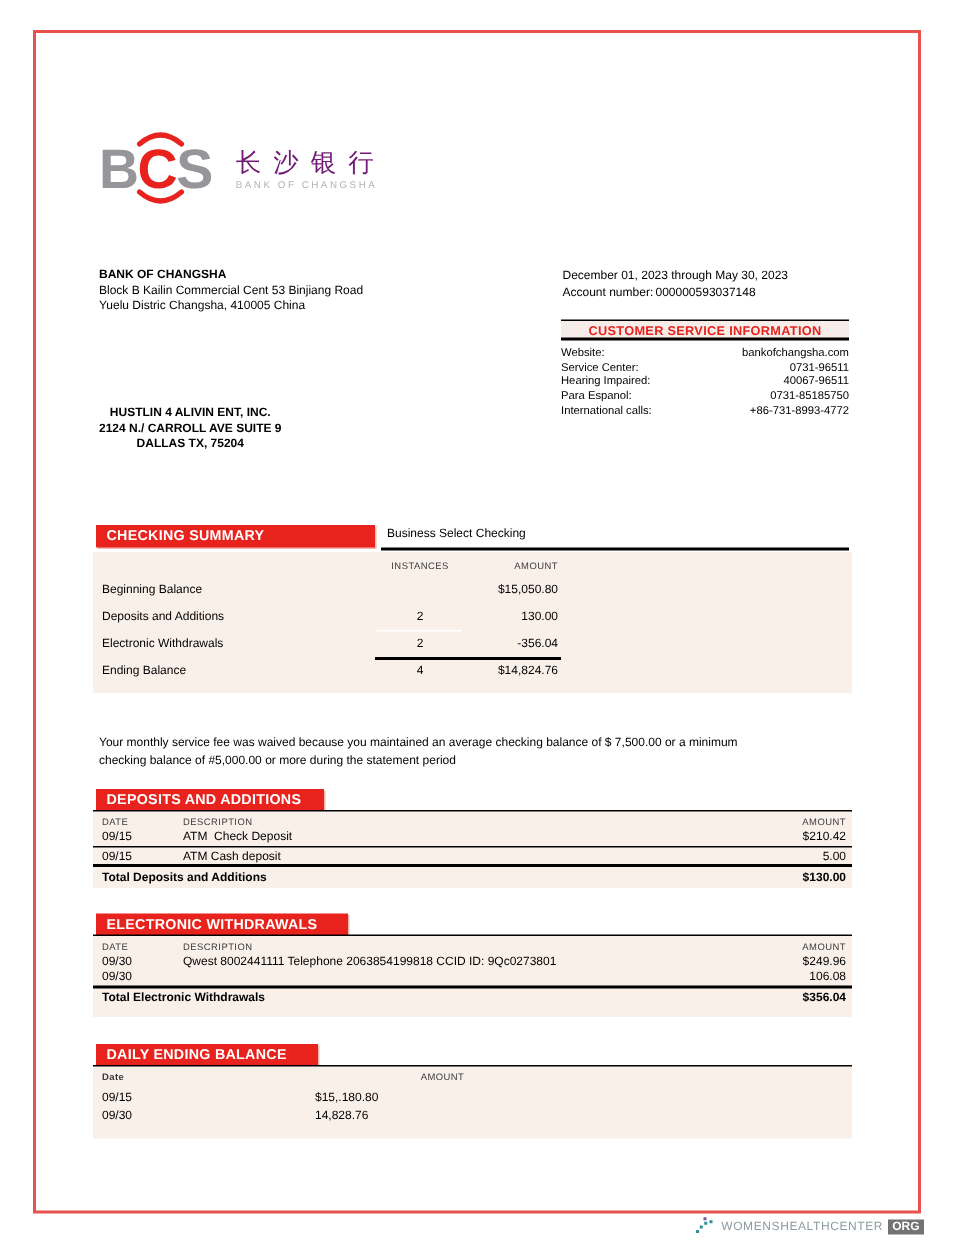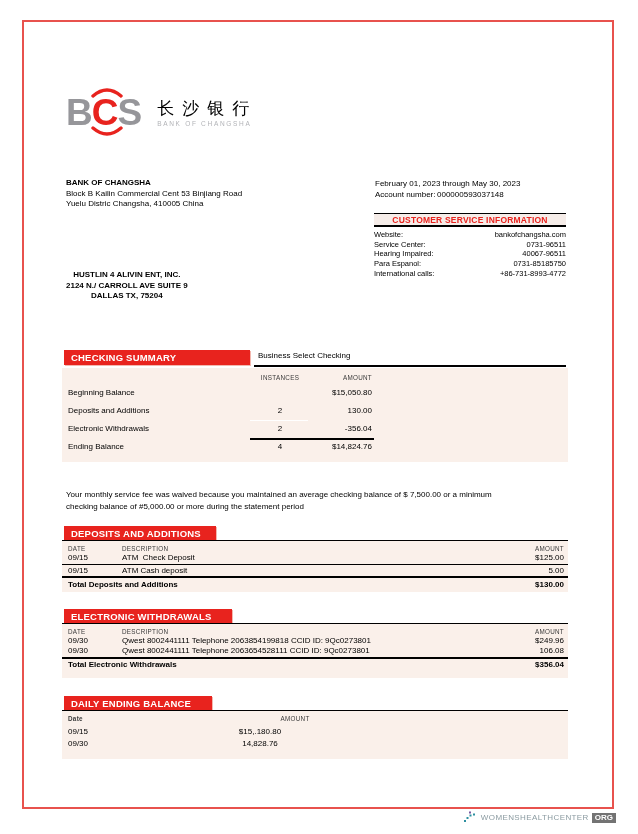"长沙银行" .logo-cn { color: #000000 -> #701a75 }
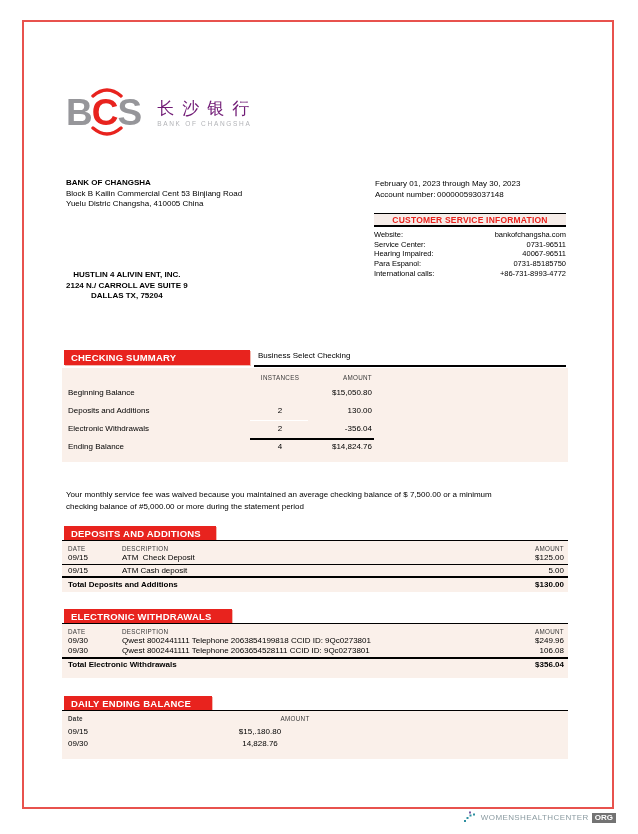"February 01, 2023 through May" div { text: February -> December }
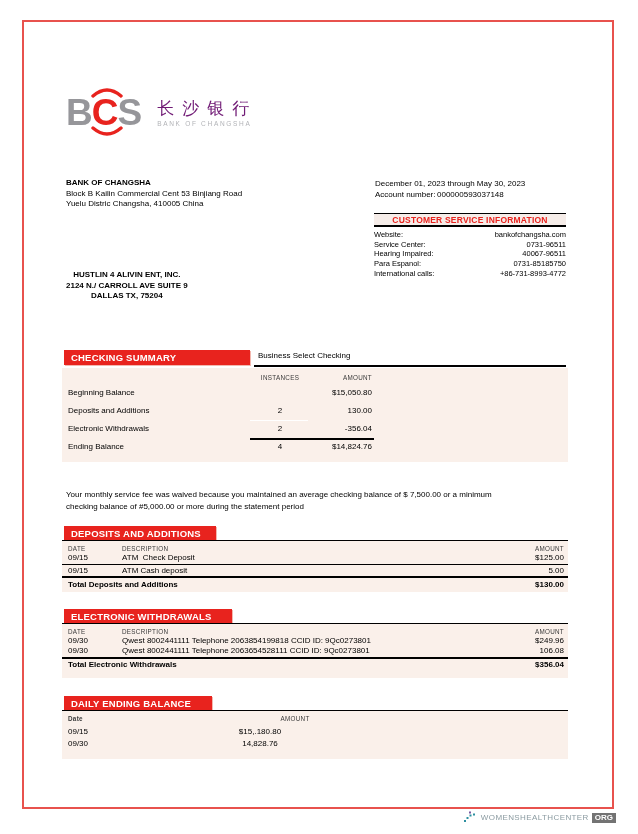"$125.00" div.t-amt { text: $125.00 -> $210.42 }
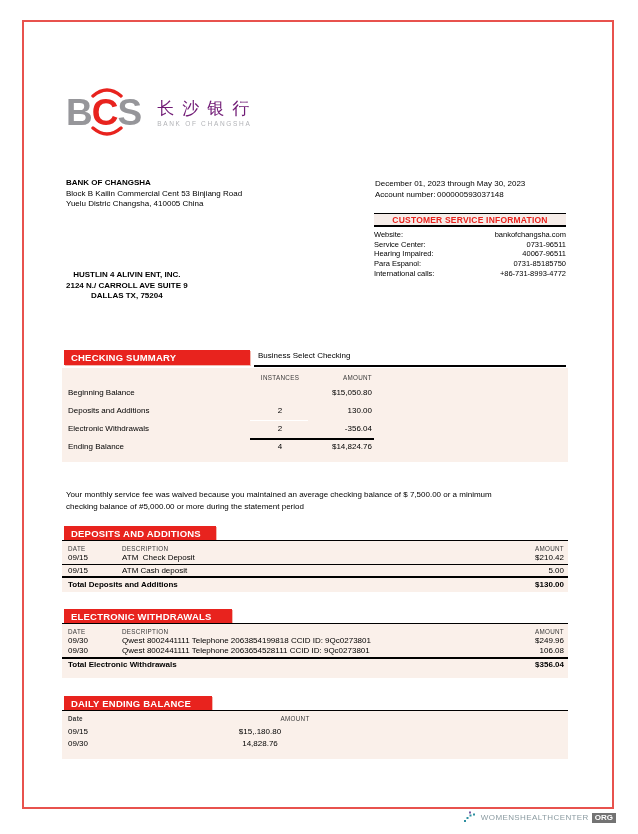"Qwest 8002441111 Telephone 2063654528111" div.t-desc { html: <div>Qwest 8002441111 Telephone 2063654528111 CCID ID: 9Qc0273801</div> -> none }
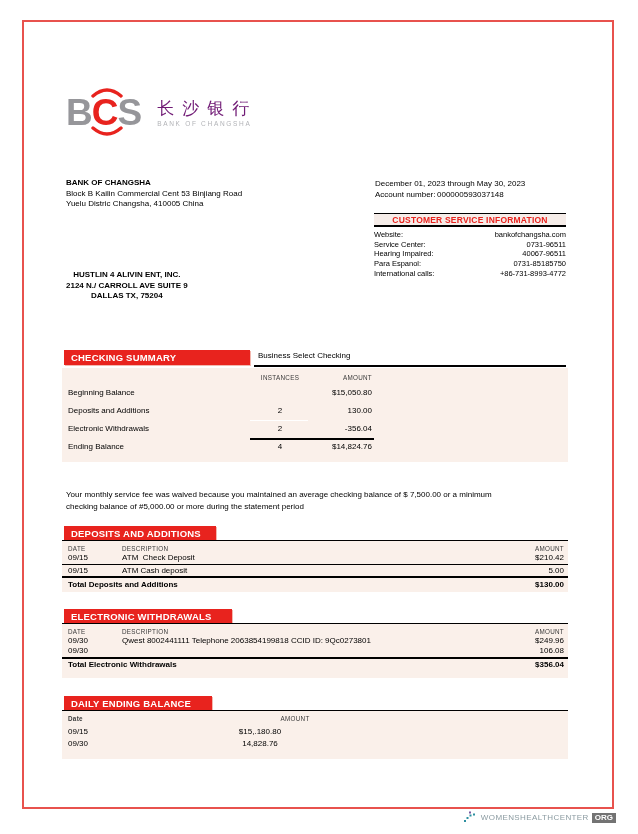"$15,.180.80" .d-amt { text-align: center -> left }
——————
### Work to be completed:
Write out the lines that run from the line containing "01, 2023 through" to the end of the entries, inclusive, exactly as written. Skip every picture.

### Expected answer:
"February 01, 2023 through May" div { text: February -> December }
"$125.00" div.t-amt { text: $125.00 -> $210.42 }
"Qwest 8002441111 Telephone 2063654528111" div.t-desc { html: <div>Qwest 8002441111 Telephone 2063654528111 CCID ID: 9Qc0273801</div> -> none }
"$15,.180.80" .d-amt { text-align: center -> left }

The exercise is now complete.